This archived forum used to be called 'Peatarian' (in reference to Ray Peat).

Cascara works by raising NO

This study shows that cascara sagrada's laxative effect works through inducing production of nitric oxide in the colon. More specifically, cascara induced 12 percent of nitric oxide synthase. The laxative affects of cascara were eliminated with an anti-nitric oxide agent. Should we be concerned about this?

asked Mar 11, 2015 by QiGuy1997

*Waits for my long overdue encounter with anon

Sorry, I thought the question was for anyone, so I responded.

I was just joking, the question is for everyone!

Why don't the measure NO as opposed to a surrogate (NO Synthase)?

I believe the NO molecule itself is extremely short-lived.

2 Answers

The authors make a good case that cascara, as used in the studies, increases nitric oxide which is then involved in causing diarrhea. They also showed that in a prior study were they inhibited NO-synthase activity with L-NAME or stimulated NO production with L-arginine which reduced or increased cascara diarrhea respectively (

However, the dose used in both studies (800mg/kg cascara) was excessive, for a 70kg human it would equal 56g of cascara. The usual recommended dose are in the range of 250-2000mg, which would equal 3.5-28mg/kg body weight.

So I think from those studies we cant make any claims on the mechanism of action of cascara at the much lower doses as widely recommended. For this we would need an adequate trial with lower doses in humans.

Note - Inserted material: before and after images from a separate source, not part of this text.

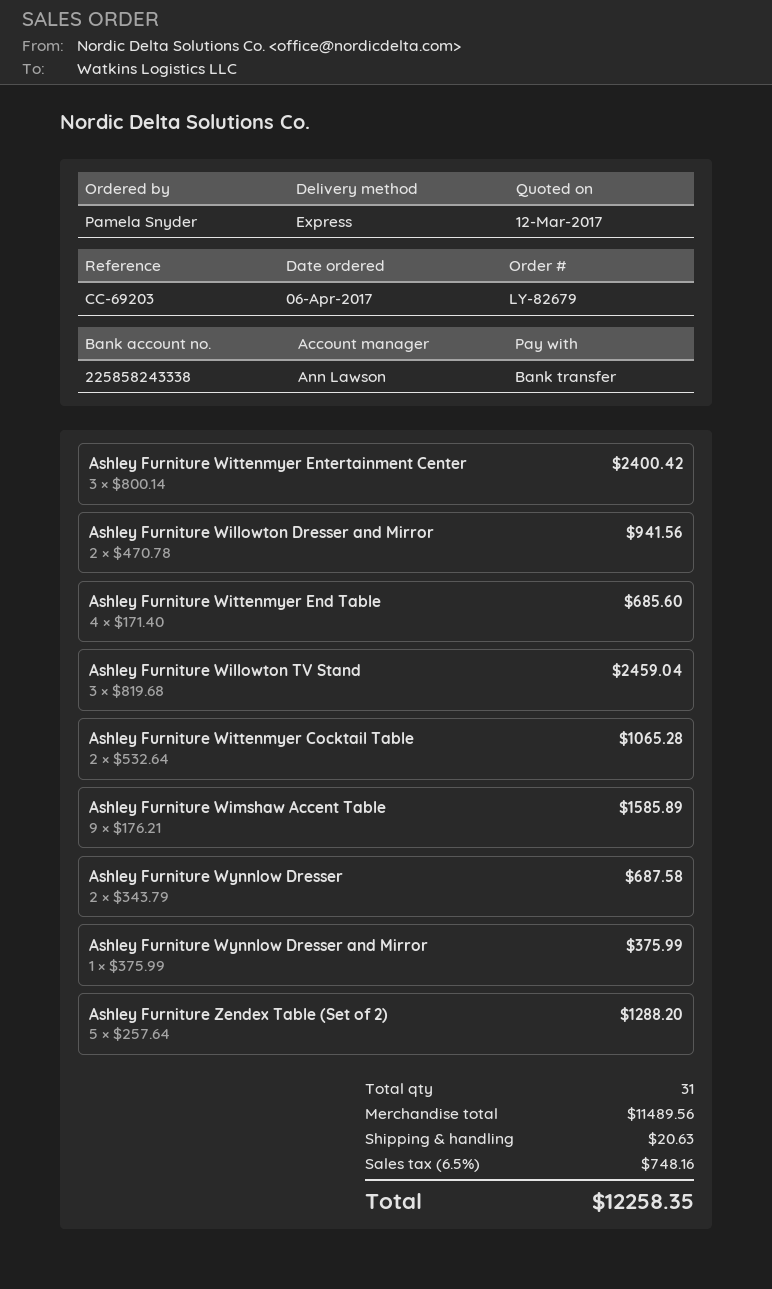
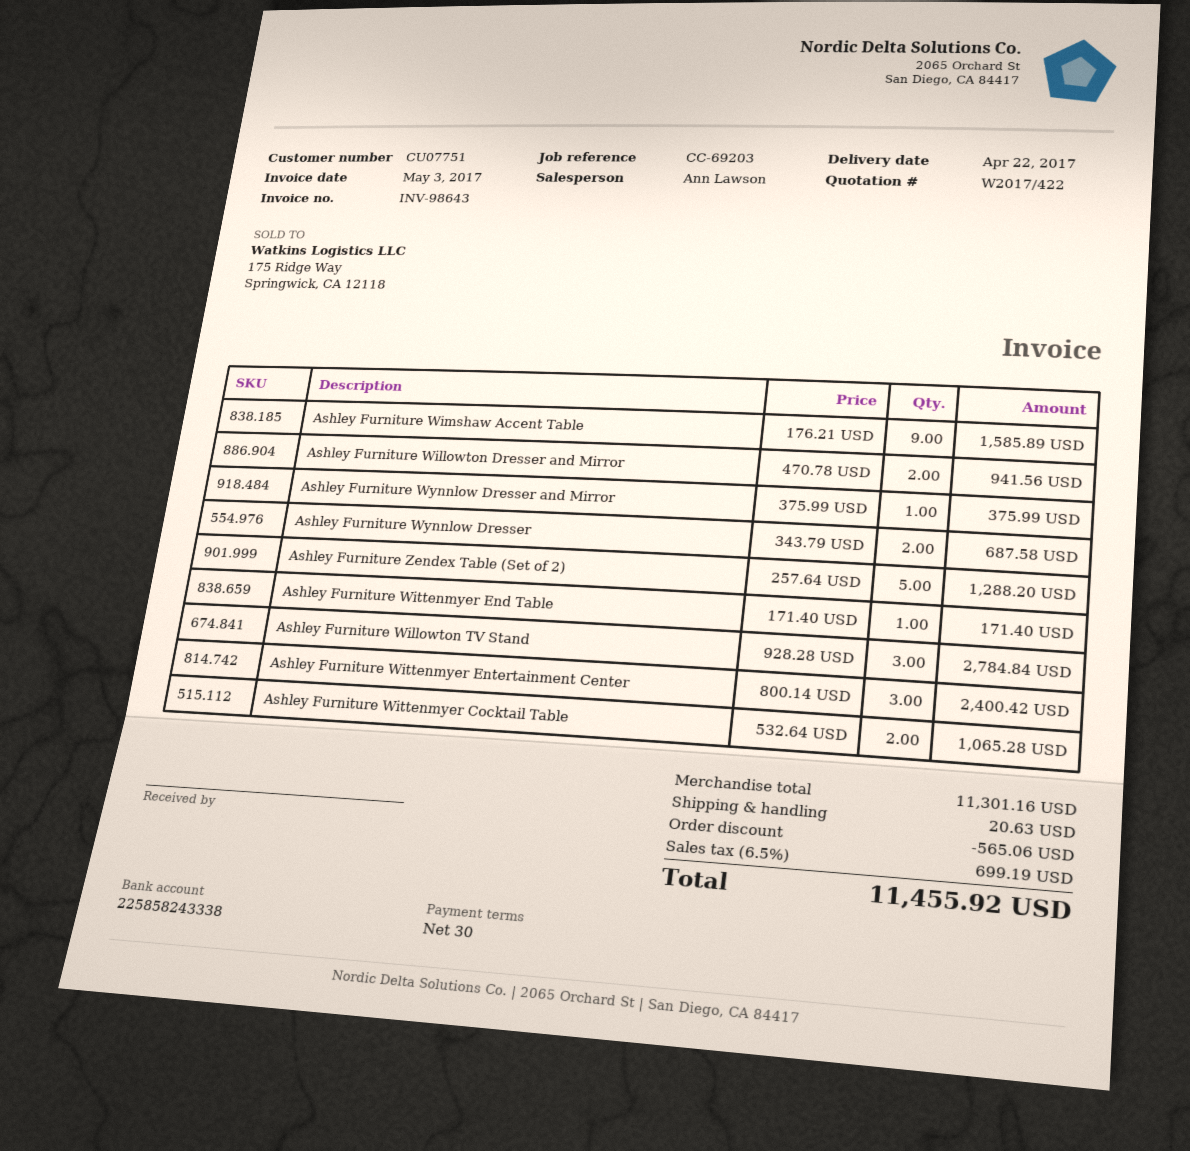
Ashley Furniture Wittenmyer End Table: 4 x 171.40 = 685.60 -> 1 x 171.40 = 171.40
Ashley Furniture Willowton TV Stand: 3 x 819.68 = 2459.04 -> 3 x 928.28 = 2784.84
subtotal: 11489.56 -> 11301.16
discount: none -> 565.06
tax: 6.5% = 748.16 -> 6.5% = 699.19
total: 12258.35 -> 11455.92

In theory though, I find it likely that significantly increases gut motility or diarrhea must have some kind of irritating property through serotonin or other mediators. Its the physiologic function of the gut to retain as much water and nutrients as possible for proper nourishment of the body, and any emergency gut evacuation mechanism probably must involve some kind of stress response (i.e. get rid of dangerous bacteria and toxins).

answered Mar 12, 2015 by Bukowski
edited Mar 12, 2015 by Bukowski
I came across this quote in the Ray Peat email exchange  archive section with regards to cascara:
"I think cascara's most important effect is the reduction of the pro-inflammatory nitric oxide, which poisons mitochondrial energy production. Raw carrot or bamboo shoots can sometimes have a similar effect by reducing NO synthesis."  It's instances like this that make me wonder who's right and who's wrong.  Sometimes I think that Ray just over emphasizes the benifits of certain things he's tried and possibly conjures wishful attributes to them without certain fact to back them up.  This is another one of those instances. No one in opinion is sacrosanct for criticism and I am not an apologist for anyone.   Does casaca just work for Ray in that it corrects ,what I suspect, is a case of chronic constipation from eating cheese or being hypothyroid and he just as likely would get the same results from another laxative; hence, if tried and successful would become another esoteric element of legend?

I don't know but I do see that cascara was seen not to cause "induced" NO synthase activity. This is what Peat would expect, I think.

Meanwhile, the constitutive NO synthase activity that was observed can be the result of the experiment's insult to the epithelium. In other words, the epithelium may respond with NO synthase activity to any experimental insult, if the insult is severe enough.

So, if I'm understanding this, it would in no way suggest that therapeutic doses of cascara would cause any such insult, and if anything might reduce any "induced" NO synthase activity.

answered Mar 12, 2015 by visionofstrength

If that was the case, why don't we see the senna having similar nitric oxide producing effects? And why is cascara's anti-diarrhea effect removed with a nitric oxide antagonist?

Oh, wait. I had that backwards. Sorry! Cascara not senna had the "inducible" NO synthase activity. Thanks for pointing that out.

Now let me go look to see what "inducible" means. BRB.

Yes, I just checked. I see I was nearly duped into a semantic fiction. As Peat might say, the iNOS (inducible NO synthase) gene is a geneticist's fiction, fabricated in the hopes of exploiting some lucrative patent downstream.

In Peat's view, it is higher order morphogens or "wave-lengths" that interact with the molecular cascades of Lingian cell physiology, not specific lock-and-key tools for specific receptors.

In non-physiological conditions, we may think we see things like iNOS genes and receptors, but in the living body, cell physiology is not so reducible.